Obesity/Hepatic steatosis: In hepatitis C infection, hepatic steatosis might be either metabolic [overweight & obesity (BMI ≥ 25), diabetes mellitus] or cytopathic due to the effect of the virus, as in genotype 3. However, genotype-4, which is predominant in Egypt, has no direct relation with the development of steatosis[15]; however, it develops as a secondary metabolic effect as evidenced by HCV core protein promotes IR via TNF-α production[16] (Figures 2 and 3). In addition, HCV non-genotype-3 induces insulin resistance through downregulation of IRS[17-19]. HCV genotype-3 might induce a cytopathic effect and autoimmune aggression on β-cells of the pancreas[20]. Furthermore, HCV produces necroinflammation of hepatocyte membranes with consequent malfunction of insulin receptors.

Several studies have recently confirmed that the SVR[7] is impaired in patients with high body mass index and for those with hepatic steatosis. These data indicate that HCV carriers should avoid weight gain by diet and physical exercise before initiation of antiviral therapy, all efforts should be made to improve the metabolic steatosis of the patient.

Type 2 diabetes mellitus: Type 2 diabetes mellitus is frequently associated with hyperinsulinemia and fatty liver disease. The chronically elevated circulating insulin levels found in type 2 diabetic patients might be responsible for accumulation of fat in the liver by downregulating mitochondrial β-oxidation and blocking secretion of triglycerides from the liver. Diabetic individuals are at higher risk to develop non-alcoholic steatohepatitis, which might progress to cirrhosis in up to 5% of cases[24,25].

Intestinal bacterial overgrowth (IBOG): Chronic liver disease is associated with slow, transient, altered gut permeability and translocation of intestinal bacteria and toxins to portal and systemic circulation[26,27]. These toxins contribute to liver cell injury by induction of proinflammatory cytokines (TNF-α, IL-6, and IL-8) in the liver. Concomitant IBOG with HCV infection will aggravate the risk of severe hepatitis and progressive liver disease as a result of the immune response against HCV infection.

Management: Intestinal decontamination by metronidazole and probiotics to prevent endotoxin formation, open bowel by synthetic disaccharides (lactulose), and trigger peristalsis by prokinetics.

Schistosomiasis co-infection

Schistosoma mansoni has been the major risk factor of liver diseases in Egypt, especially in rural areas. In many patients, HCV infection is associated with schistosomiasis because of iv anti-schistosomal therapy[28,29]. Schistosomiasis is an immunological disease, which suppress cellular immunity, triggering Th2 cytokine response favoring chronicity of hepatitis C infection.

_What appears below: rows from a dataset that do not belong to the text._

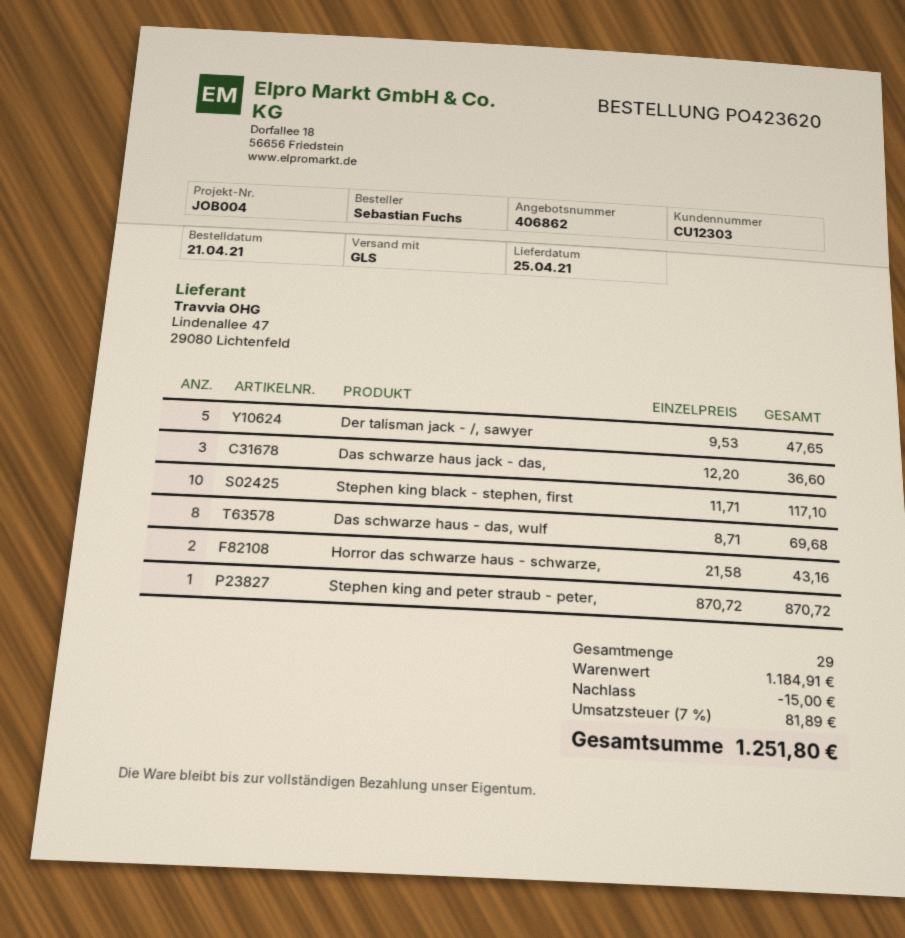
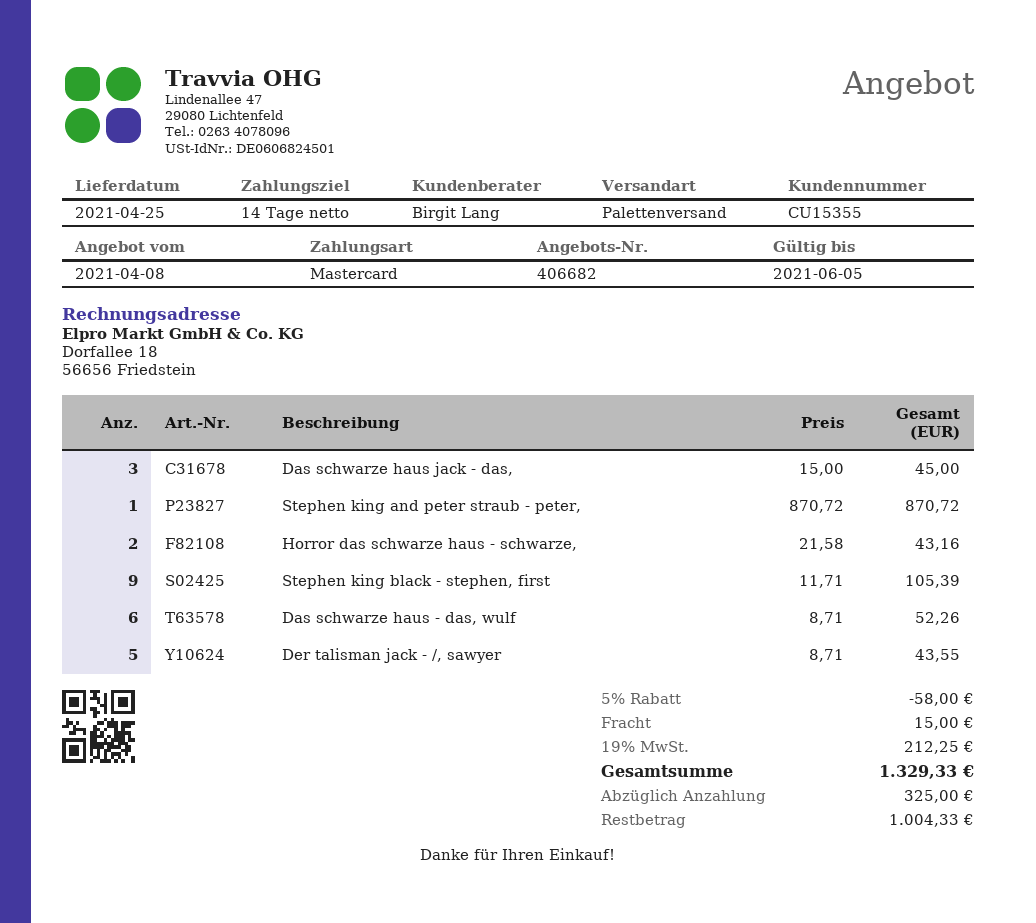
quote number: 406862 -> 406682
customer number: CU12303 -> CU15355
shipping method: GLS -> pallet freight
Der talisman jack - /, sawyer: 5 x 9.53 = 47.65 -> 5 x 8.71 = 43.55
Das schwarze haus jack - das,: 3 x 12.20 = 36.60 -> 3 x 15.00 = 45.00
Stephen king black - stephen, first: 10 x 11.71 = 117.10 -> 9 x 11.71 = 105.39
Das schwarze haus - das, wulf: 8 x 8.71 = 69.68 -> 6 x 8.71 = 52.26
discount: 15.00 -> 58.00
shipping: none -> 15.00
tax: 7% = 81.89 -> 19% = 212.25
total: 1251.80 -> 1329.33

Patients with CHC and concomitant schistosomiasis respond poorly to IFN therapy and have higher relapse rates compared to patients with HCV infection only. This might be due to HCV genotype 4 per se, or to the negative influence of schistosomiasis on the immune system, leading to higher HCV RNA titers, and more severe liver damage with a higher incidence of cirrhosis. The latter is promoted by the longer duration of both infections[30].

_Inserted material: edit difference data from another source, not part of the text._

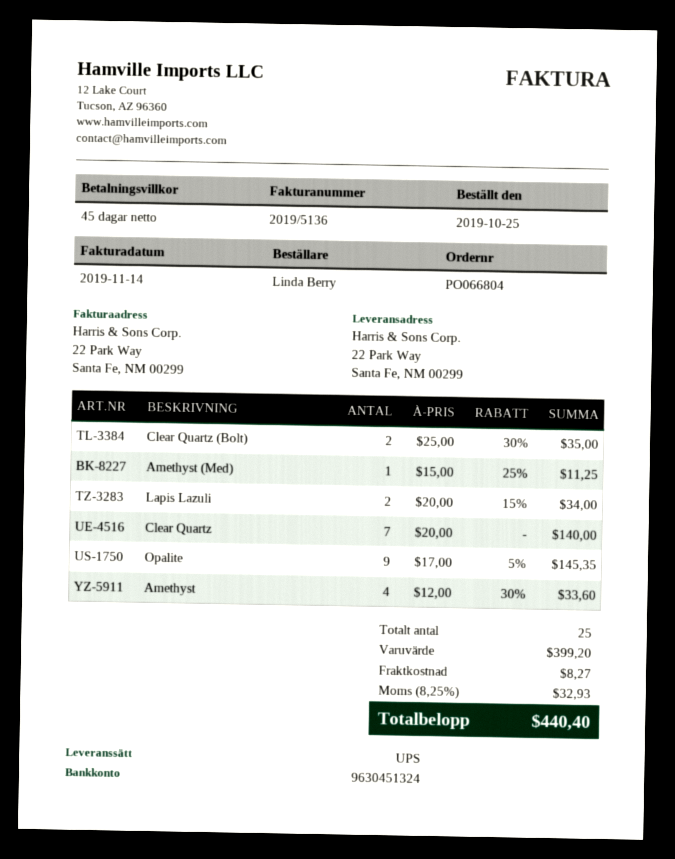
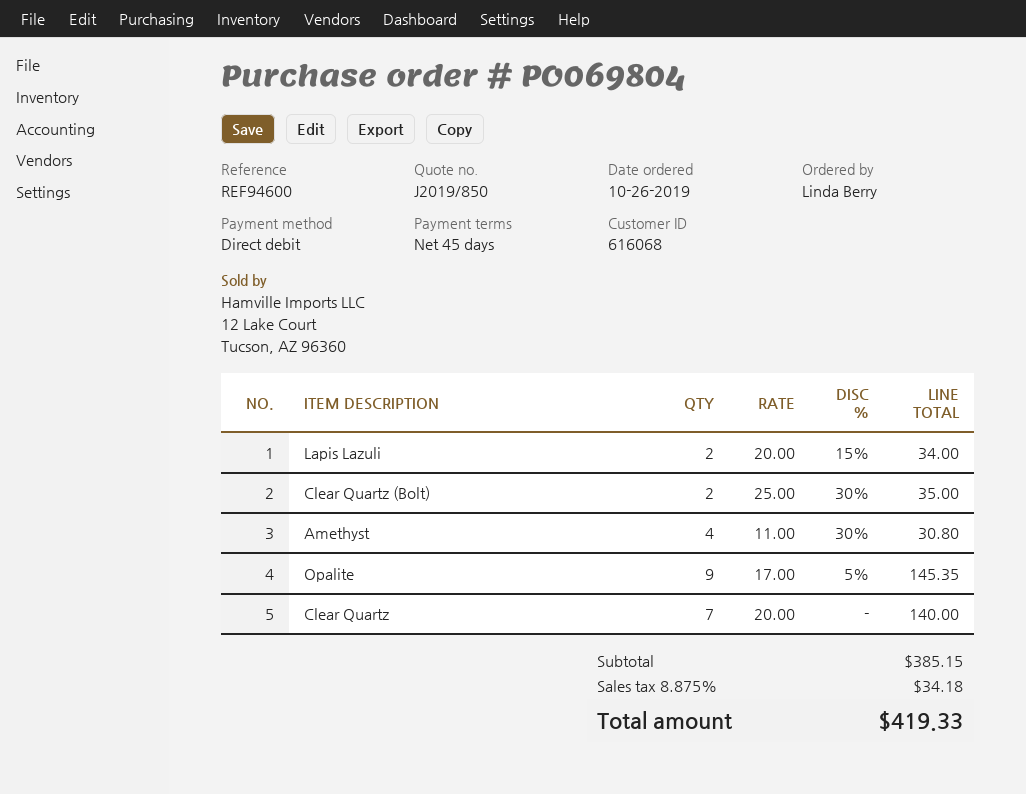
order number: PO066804 -> PO069804
order date: 2019-10-25 -> 2019-10-26
Amethyst (Med): 1 x 15.00 - 25% = 11.25 -> none
Amethyst: 4 x 12.00 - 30% = 33.60 -> 4 x 11.00 - 30% = 30.80
subtotal: 399.20 -> 385.15
shipping: 8.27 -> none
tax: 8.25% = 32.93 -> 8.875% = 34.18
total: 440.40 -> 419.33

Diagnosis of schistosomiasis was based on a history of Schistosoma infection, detection of S. mansoni ova in stool, or a rectal biopsy[31]. At baseline, patients with CHC and schistosomiasis had higher HCV RNA titers compared to patients without schistosomiasis[30].

Management: Praziquantel 40 mg/kg single dose (can be repeated up to three weekly consecutive doses) before initiation of antiviral therapy.

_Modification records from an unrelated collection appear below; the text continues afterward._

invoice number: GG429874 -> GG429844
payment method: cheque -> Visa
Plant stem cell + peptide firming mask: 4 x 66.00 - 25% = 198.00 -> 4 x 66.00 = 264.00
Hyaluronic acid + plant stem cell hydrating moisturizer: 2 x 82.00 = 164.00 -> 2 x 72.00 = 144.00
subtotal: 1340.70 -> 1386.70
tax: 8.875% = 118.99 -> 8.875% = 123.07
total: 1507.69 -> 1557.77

Insulin resistance has been clearly associated with steatosis, a more severe and progressive fibrosis, and a reduced response to PEG-IFN and RBV therapy in HCV patients[13].

How does concomitant MS with HCV infection impair the response to interferon?

In obese patients, subcutaneous fat impairs absorption of interferon at the site of injection. In addition, hepatic steatosis decreases contact between interferon and hepatocytes receptors[16]. Steatosis interferes with the signaling cascade of interferon [Janus Kinase (JAK) activate signal transduction and activator of transcription (STAT) which express IFN genes][32]. On the other hand, the HCV core protein promotes insulin resistance via TNF-production and insulin resistance induces steatosis, fibrogenesis, and IFN-resistance[16,33,34]. In addition, HCV core protein and TNF-α upregulate suppressor of cytokines-3 which binds to JAK, inhibiting phosphorylation of STAT1[35] and eventually interfering with IFN signaling[33]. Furthermore, obesity in general is associated with a suppressed immune response[36,37] (Figures 3 and 4).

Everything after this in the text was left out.